Transnational Legal Education
Why teach private international law from a comparative perspective? The goal is to prepare students for practicing law in an international environment. The personal experience of the author leads him to believe that lawyers should be aware of the rules applicable not only in the jurisdiction where they practice, but also in other jurisdictions. One reason is that they should be aware of the differences in order to design the most appropriate strategies for their client. A lawyer advising her client to sue in one jurisdiction should immediately consider the enforceability of the resulting judgment in the country where the defendant might have assets. Another reason is that lawyers should be able to communicate effectively with their foreign clients, which requires an understanding of the differences between the law of the forum and the law of the jurisdiction of origin of their client. A continental lawyer should know that the international jurisdiction of English courts is based on service, and they should be able to explain to an English client or lawyer that the distinction between service within or without the jurisdiction, which is critical in English private international law, is irrelevant in continental Europe.

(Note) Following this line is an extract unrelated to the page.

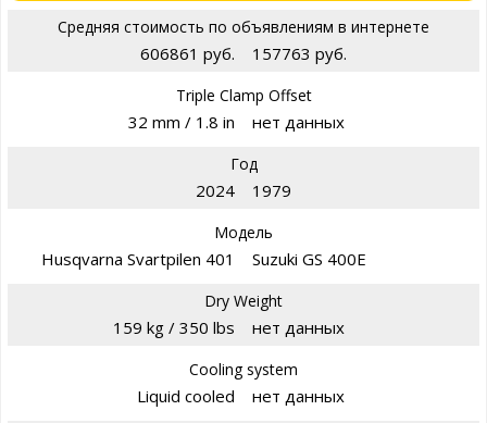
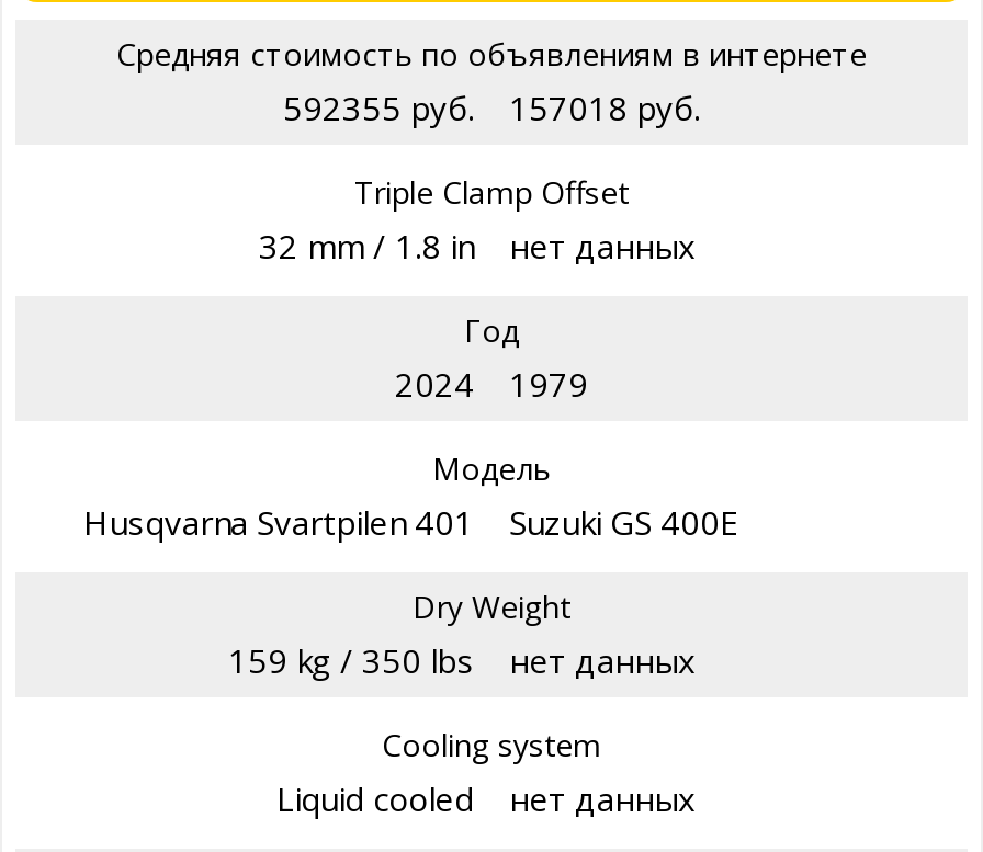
[140,42,235,64] 606861 руб. -> [283,85,474,129] 592355 руб.
[252,42,347,64] 157763 руб. -> [509,85,700,129] 157018 руб.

These ideas have led a number of law schools in Europe (Netherlands, Luxembourg) and the world (Quebec, Japan) to establish programs of transnational legal education, where some or all courses are taught from a comparative perspective. This book was written as a teaching tool for the class of conflict of laws that the author teaches in the transnational bachelor in law at the university of Luxembourg, and before, for classes of comparative conflict of laws that he taught at the National University of Singapore. The book was primarily designed for courses with an international audience (typically taught in English in countries where it is not the local language). It is hoped, however, that teachers convinced about the advantages of comparative legal education, but teaching to a national audience, could also use the book, maybe supplementing it with local sources.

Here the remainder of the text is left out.